BEGIN Data

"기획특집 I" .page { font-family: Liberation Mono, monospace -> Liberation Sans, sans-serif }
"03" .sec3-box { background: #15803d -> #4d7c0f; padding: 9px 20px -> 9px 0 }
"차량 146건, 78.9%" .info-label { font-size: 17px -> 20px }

END Data
BEGIN Data

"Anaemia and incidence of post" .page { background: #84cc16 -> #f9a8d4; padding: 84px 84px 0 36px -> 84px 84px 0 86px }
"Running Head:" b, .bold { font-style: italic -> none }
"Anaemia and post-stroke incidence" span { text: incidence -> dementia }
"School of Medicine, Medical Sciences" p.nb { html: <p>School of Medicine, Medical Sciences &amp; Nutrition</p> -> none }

END Data
BEGIN Data

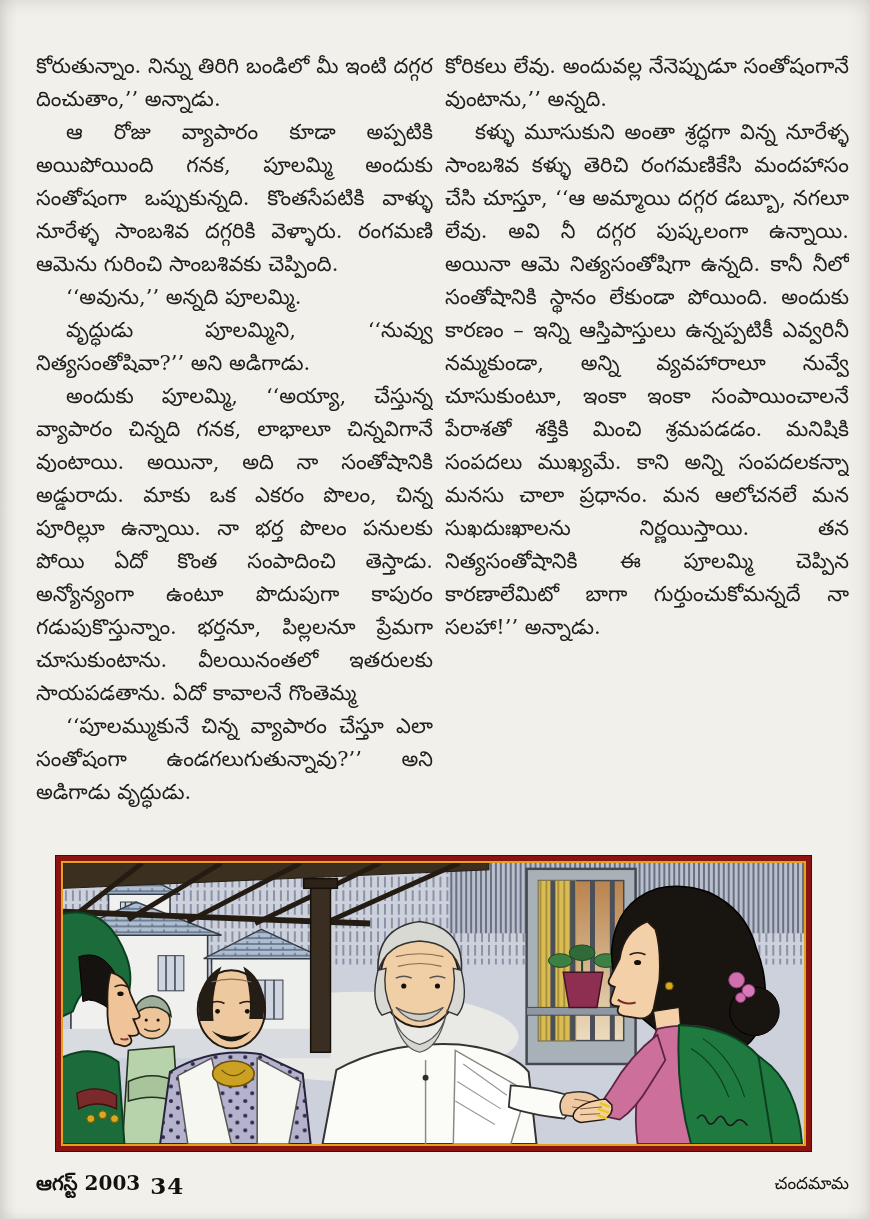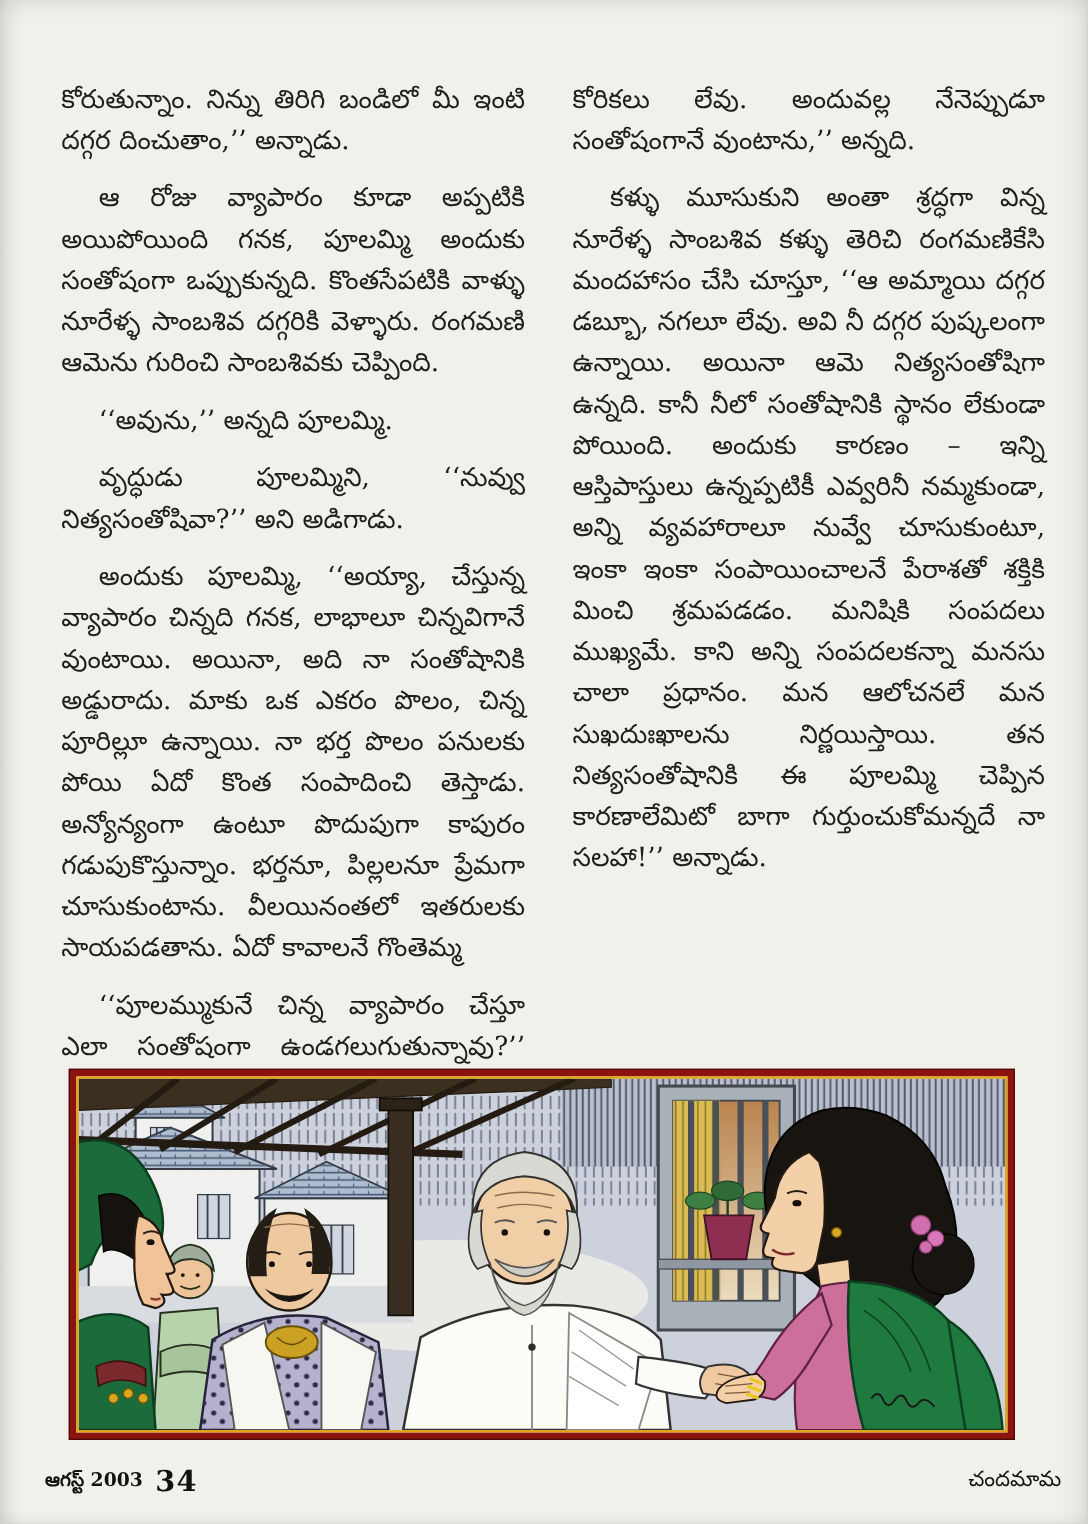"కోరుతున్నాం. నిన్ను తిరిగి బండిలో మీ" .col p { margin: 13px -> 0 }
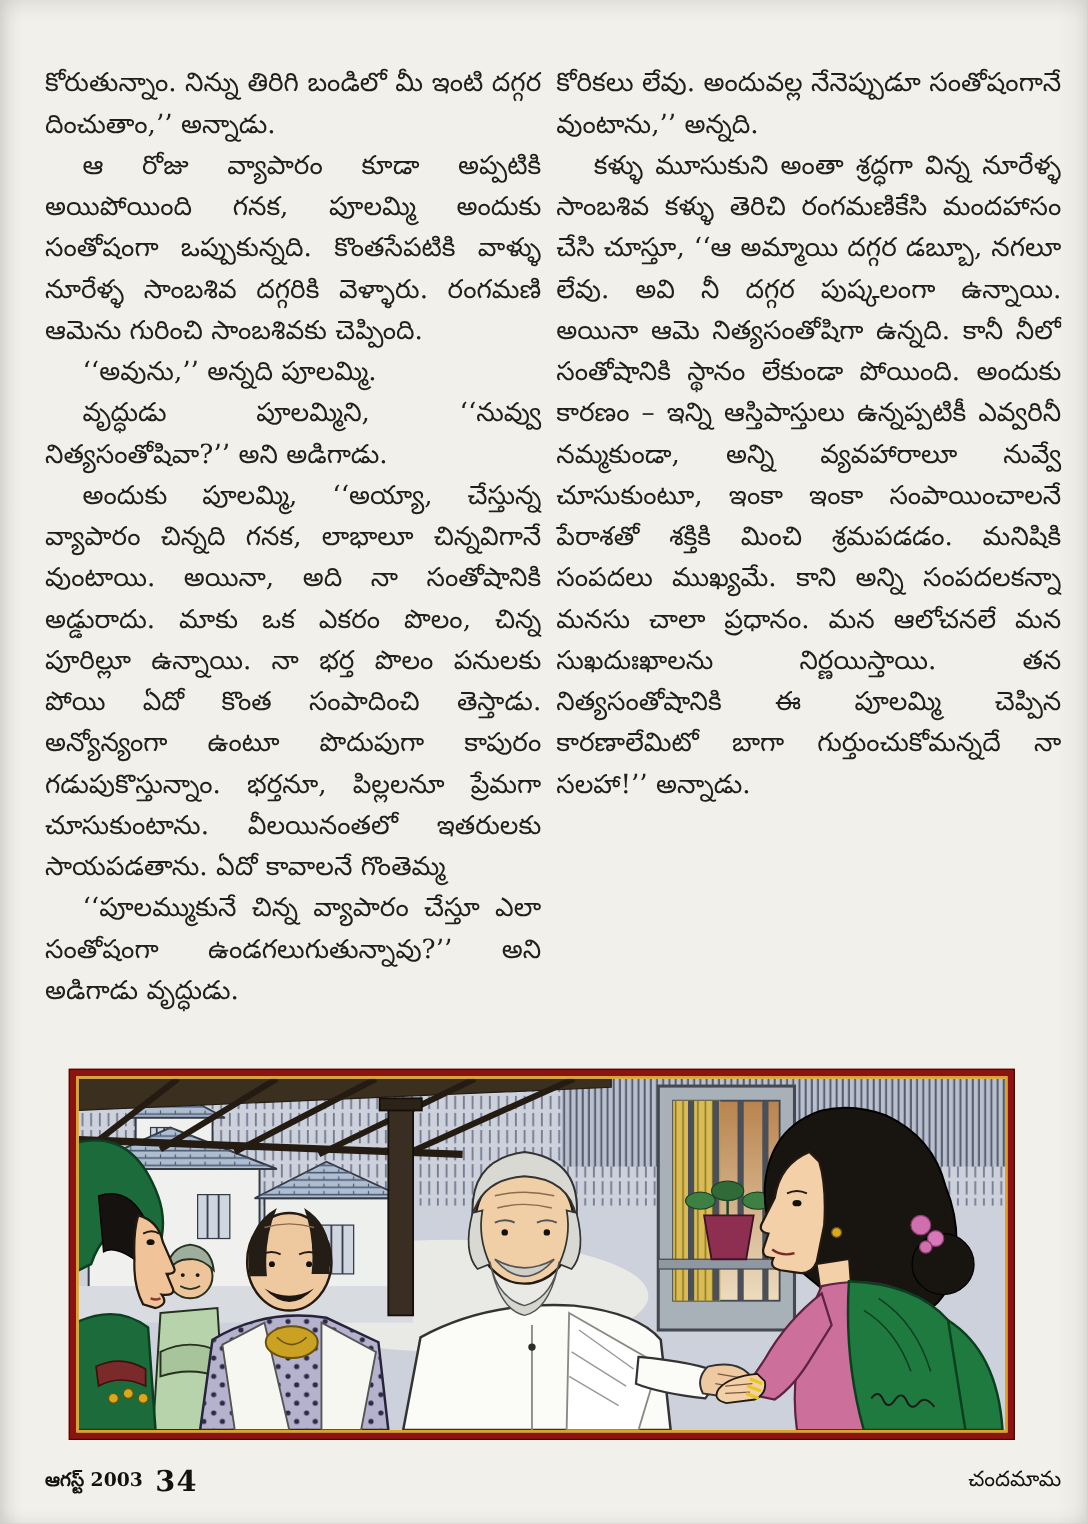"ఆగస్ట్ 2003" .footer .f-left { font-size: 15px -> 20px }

END Data

> _Work instruction_
An exact transcription is needed of the lines from the one with "నిన్ను తిరిగి బండిలో" to the one with "font-size: 15px ->" above, both ends included, with pictures left out.

> _Response_
"కోరుతున్నాం. నిన్ను తిరిగి బండిలో మీ" .col p { margin: 13px -> 0 }
"ఆగస్ట్ 2003" .footer .f-left { font-size: 15px -> 20px }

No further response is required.